Das Wichtigste in Kürze
- Die SP hat ihr neues Wirtschaftskonzept in die interne Diskussion geschickt.
- Es geht unter anderem um die Einführung einer 35-Stunden-Woche.
- Bei vielen Genossen kommt weder der Entstehungsprozess des Papiers noch der Inhalt gut an.
Es war eine Veröffentlichung ohne viel Pomp. Vorletzte Woche verschickte die SP ihr neues Wirtschaftskonzept in die Vernehmlassung. Für immenses Aufsehen sorgten die Forderungen nach einer 35-Stunden-Woche, nach mehr Sabbaticals und einer Burnout-Versicherung nicht.
Das erstaunt, denn bei der Präsentation eines ersten Entwurfs im Februar wurde an der Delegiertenversammlung noch leidenschaftlich gestritten. Von Nau angefragte SP-Grössen mögen sich aber gar nicht mehr zum Papier äussern.
Interne Kritik an Vizepräsident Beat Jans
Die einen sagen, sie seien in den Ferien, andere haben «keine Lust». Ständerat Daniel Jositsch, der den rechten SP-Flügel vertritt, meldet etwa nach drei Tagen: «Ich habe das Dokument noch nicht analysiert.» Er werde sich erst an der nächsten DV äussern.
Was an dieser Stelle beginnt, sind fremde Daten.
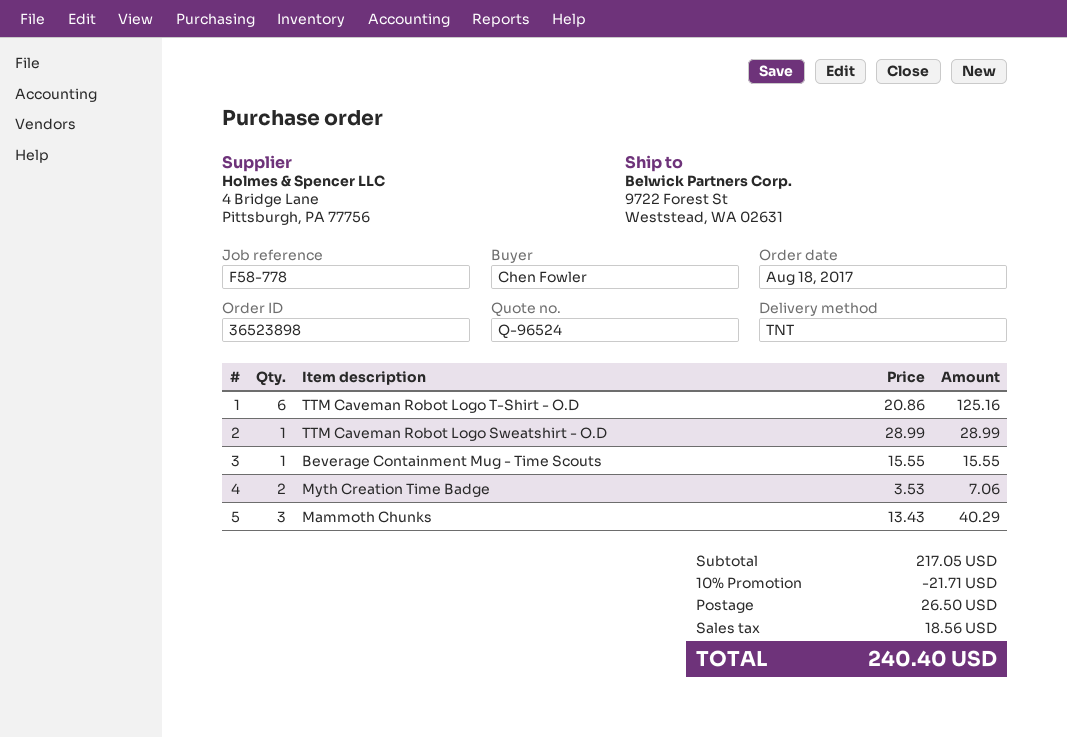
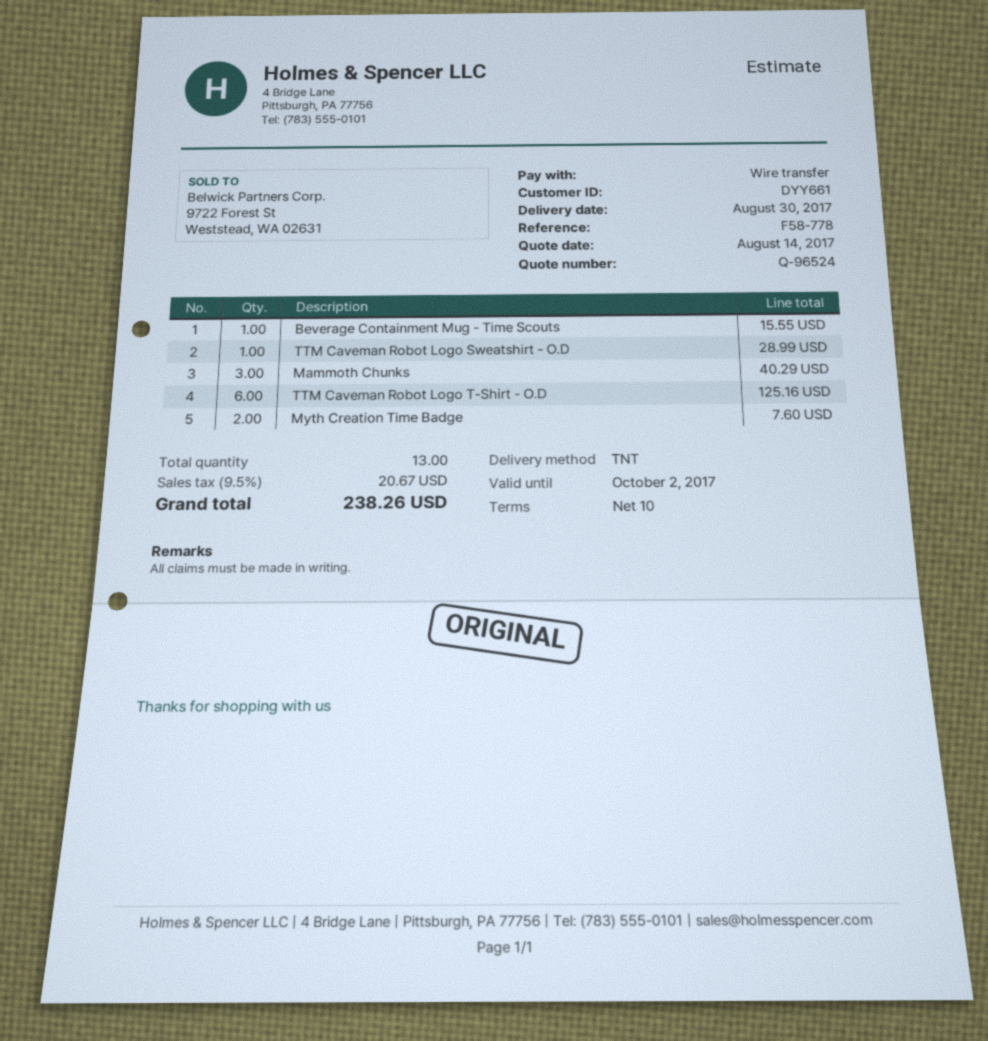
Myth Creation Time Badge: 2 for 7.06 -> 2 for 7.60
discount: 10% = 21.71 -> none
shipping: 26.50 -> none
tax: 18.56 -> 20.67
total: 240.40 -> 238.26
Wirtschaftspolitikerin Susanne Leutenegger Oberholzer erklärt, sie habe das Grundlagenpapier noch nicht angeschaut und Nationalrat Matthias Aebischer, der in Wirtschaftsfragen einen pragmatischen Kurs unterstützt, will sich nicht dazu äussern.
Hinter vorgehaltener Hand allerdings brodelt es bei den Genossen. Im Fokus steht SP-Vizepräsident Beat Jans, der das Papier «in einem basisdemokratisch abgestützten Prozess» erarbeitet hat, wie es in der offiziellen SP-Sprachregelung heisst.
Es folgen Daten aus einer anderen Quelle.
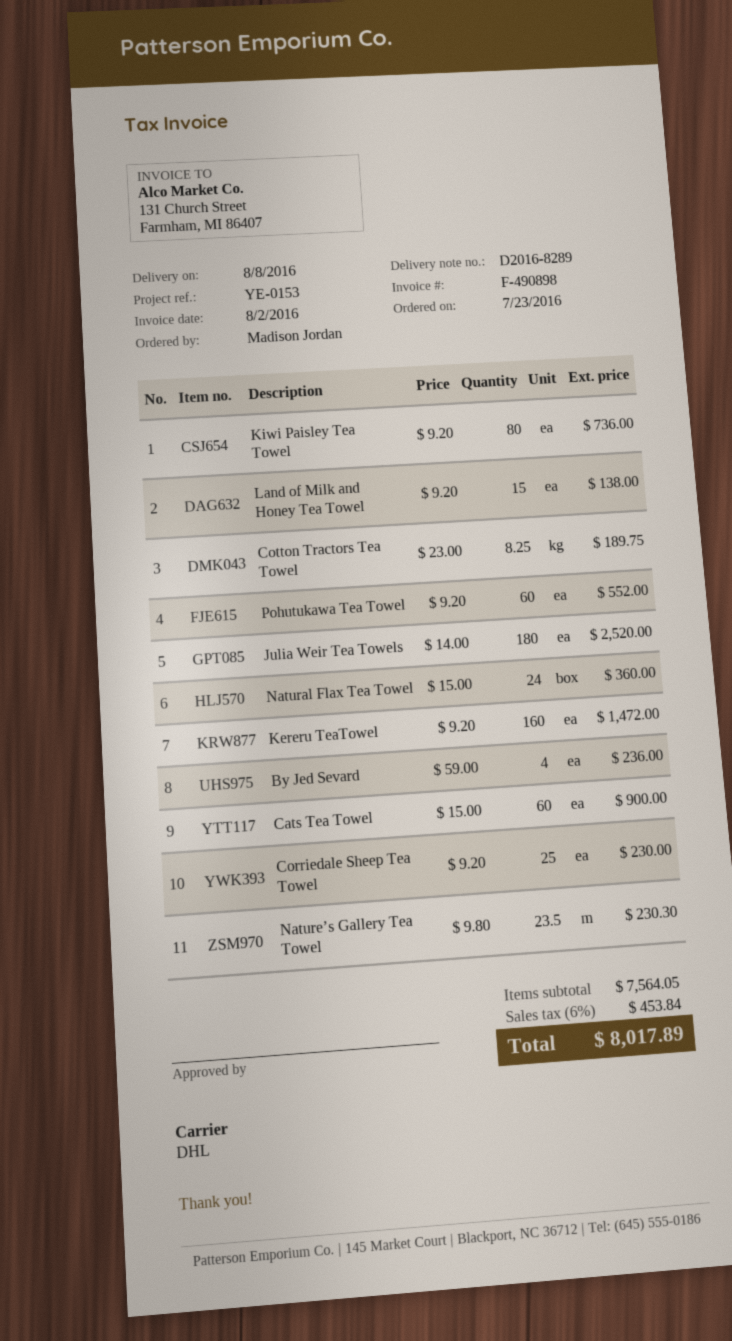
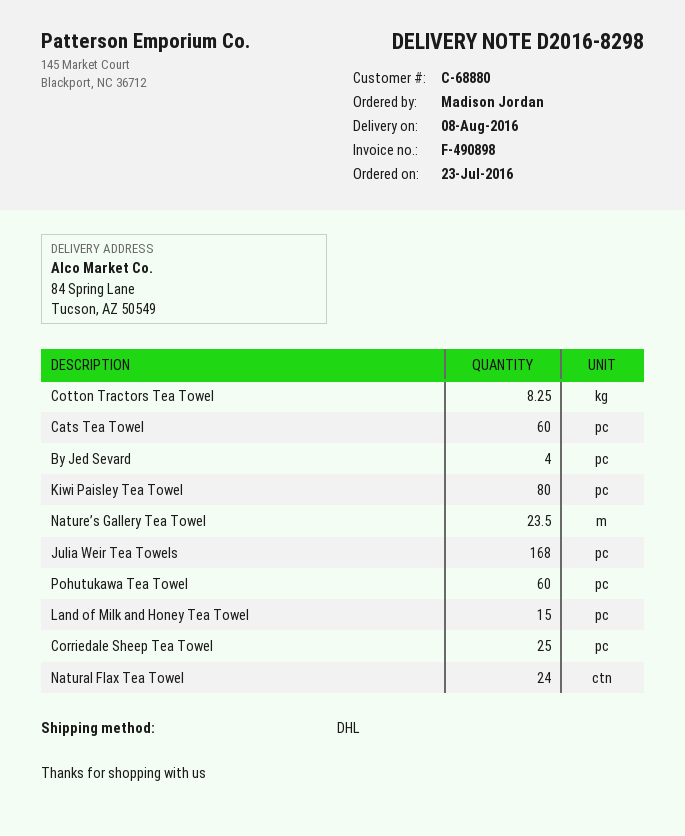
delivery note number: D2016-8289 -> D2016-8298
Julia Weir Tea Towels: 180 -> 168
Kereru TeaTowel: 160 -> none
Genau das sei allerdings nicht der Fall gewesen, monieren prominente Sozialdemokraten. So habe der Basler die Frauen zu wenig einbezogen, Arbeitsgruppen im Nachhinein entmachtet und das Papier am Ende «praktisch im Alleingang geschrieben», heisst es.
Molina: «Prozess lief nicht optimal»
Offen sagt etwa der Zürcher Nationalrat Fabian Molina: «Es ist kein Geheimnis, dass der von Kollege Jans initiierte Prozess nicht optimal lief.» Diese Kritik lässt Jans nicht gelten. Das Papier sei «von unten entwickelt» worden, sagt er.
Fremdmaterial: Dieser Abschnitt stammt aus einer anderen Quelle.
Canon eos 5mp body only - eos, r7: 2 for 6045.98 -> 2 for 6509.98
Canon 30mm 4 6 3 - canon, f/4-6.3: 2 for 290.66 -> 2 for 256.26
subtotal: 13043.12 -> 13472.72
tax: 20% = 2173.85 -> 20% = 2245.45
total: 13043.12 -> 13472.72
Der Basler erwähnt Ideensammlungen, verschiedene Arbeitsgruppen, Tagungen und Workshops. Geleitet worden sei der Prozess von einer 10-köpfigen Steuergruppe, welche das ganze Parteispektrum abgebildet habe und zur Hälfte aus Frauen bestanden sei. Im Laufe des Prozesses sei das Konzept «immer besser» geworden.
Schon jetzt bringe das Papier eine Klärung der SP-Positionen in den Bereichen Digitalisierung, Globalisierung und Wachstumsdilemma. Nach der laufenden Vernehmlassung bei den Sektionen werde das Konzept noch besser, glaubt Jans.
Jans: Genossen hatten keine Zeit
An die Adresse der Kritiker, die monieren, das Papier sei schwammig, zu lang und biete wenig Neues, stichelt Jans: «Ich habe Verständnis dafür, dass die Mehrheit der Fraktionsmitglieder keine Zeit hatte, um in den Arbeitsgruppen mitzuarbeiten oder das Papier zu lesen.»
Sicher ist: Ein grosser Teil des linken Flügels wie auch der Realos in der Partei sind unzufrieden. Letztere ärgern sich, dass die Partei just zur Lancierung des Wahljahrs im Dezember mit Forderungen nach einer 35-Stunden-Woche Schlagzeilen machen wird.
Im Hinblick auf die Wahlen vom Oktober 2019 sei das der «Horror», sagt ein namhaftes Parteimitglied. Manche fürchten gar, dass noch schärfere Forderungen aus den Reihen der Jungsozialisten Eingang ins Grundlagenpapier einfliessen könnten.